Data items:
—————
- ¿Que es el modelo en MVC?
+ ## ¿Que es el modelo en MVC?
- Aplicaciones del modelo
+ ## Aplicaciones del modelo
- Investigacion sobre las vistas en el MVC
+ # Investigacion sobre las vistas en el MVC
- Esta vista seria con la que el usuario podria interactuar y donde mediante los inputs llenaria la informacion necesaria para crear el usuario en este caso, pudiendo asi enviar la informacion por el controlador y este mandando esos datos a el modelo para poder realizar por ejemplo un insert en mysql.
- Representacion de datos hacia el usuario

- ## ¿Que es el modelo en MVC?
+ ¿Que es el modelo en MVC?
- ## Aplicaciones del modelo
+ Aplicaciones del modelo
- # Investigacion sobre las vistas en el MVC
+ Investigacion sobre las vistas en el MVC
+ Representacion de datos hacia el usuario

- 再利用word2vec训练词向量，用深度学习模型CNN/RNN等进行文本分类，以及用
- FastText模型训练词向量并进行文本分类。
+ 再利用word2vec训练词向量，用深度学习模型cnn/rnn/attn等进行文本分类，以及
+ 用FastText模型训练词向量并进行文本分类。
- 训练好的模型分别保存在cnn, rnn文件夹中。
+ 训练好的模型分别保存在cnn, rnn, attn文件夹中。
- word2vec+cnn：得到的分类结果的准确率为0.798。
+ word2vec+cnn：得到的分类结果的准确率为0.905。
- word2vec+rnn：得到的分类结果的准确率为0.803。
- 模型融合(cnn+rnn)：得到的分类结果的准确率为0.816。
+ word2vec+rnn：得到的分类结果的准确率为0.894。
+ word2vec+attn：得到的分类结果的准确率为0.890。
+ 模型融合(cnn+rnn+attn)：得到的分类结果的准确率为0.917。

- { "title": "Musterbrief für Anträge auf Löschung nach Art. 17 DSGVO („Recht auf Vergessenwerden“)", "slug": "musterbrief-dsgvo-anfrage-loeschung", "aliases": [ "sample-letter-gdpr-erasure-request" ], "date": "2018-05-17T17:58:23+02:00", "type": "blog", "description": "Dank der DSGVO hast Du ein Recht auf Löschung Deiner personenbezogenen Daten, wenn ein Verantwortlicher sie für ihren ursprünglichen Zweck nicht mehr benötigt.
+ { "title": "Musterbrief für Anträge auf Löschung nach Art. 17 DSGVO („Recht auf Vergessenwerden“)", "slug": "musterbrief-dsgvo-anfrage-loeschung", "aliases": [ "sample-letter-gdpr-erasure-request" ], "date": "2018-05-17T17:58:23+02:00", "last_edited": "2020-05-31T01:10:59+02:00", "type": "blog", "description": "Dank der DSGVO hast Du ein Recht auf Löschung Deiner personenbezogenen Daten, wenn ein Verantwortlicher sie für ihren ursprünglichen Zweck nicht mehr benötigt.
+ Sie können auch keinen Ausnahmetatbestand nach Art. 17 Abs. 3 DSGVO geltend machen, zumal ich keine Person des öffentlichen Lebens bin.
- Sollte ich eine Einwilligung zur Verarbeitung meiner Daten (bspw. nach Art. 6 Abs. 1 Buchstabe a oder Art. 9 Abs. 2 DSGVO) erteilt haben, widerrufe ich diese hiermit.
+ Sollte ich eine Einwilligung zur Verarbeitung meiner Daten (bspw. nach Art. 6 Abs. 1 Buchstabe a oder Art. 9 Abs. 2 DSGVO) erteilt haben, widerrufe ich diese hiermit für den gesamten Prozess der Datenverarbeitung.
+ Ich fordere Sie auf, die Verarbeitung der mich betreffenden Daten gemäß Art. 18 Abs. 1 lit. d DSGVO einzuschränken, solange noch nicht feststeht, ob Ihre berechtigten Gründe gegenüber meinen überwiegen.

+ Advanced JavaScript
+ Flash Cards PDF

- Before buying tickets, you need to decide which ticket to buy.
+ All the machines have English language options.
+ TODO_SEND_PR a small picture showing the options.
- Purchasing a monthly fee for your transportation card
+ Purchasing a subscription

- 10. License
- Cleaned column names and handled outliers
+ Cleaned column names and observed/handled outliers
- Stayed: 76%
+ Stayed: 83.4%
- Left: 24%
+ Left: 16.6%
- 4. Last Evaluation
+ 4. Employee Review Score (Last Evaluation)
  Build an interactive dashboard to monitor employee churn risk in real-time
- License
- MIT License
—————
§ EXERCISE PROMPT
Retype exactly the line with "and observed/handled outliers" and each line after it until the records end, and include no other line.

§ COMPLETED TASK
+ Cleaned column names and observed/handled outliers
- Stayed: 76%
+ Stayed: 83.4%
- Left: 24%
+ Left: 16.6%
- 4. Last Evaluation
+ 4. Employee Review Score (Last Evaluation)
  Build an interactive dashboard to monitor employee churn risk in real-time
- License
- MIT License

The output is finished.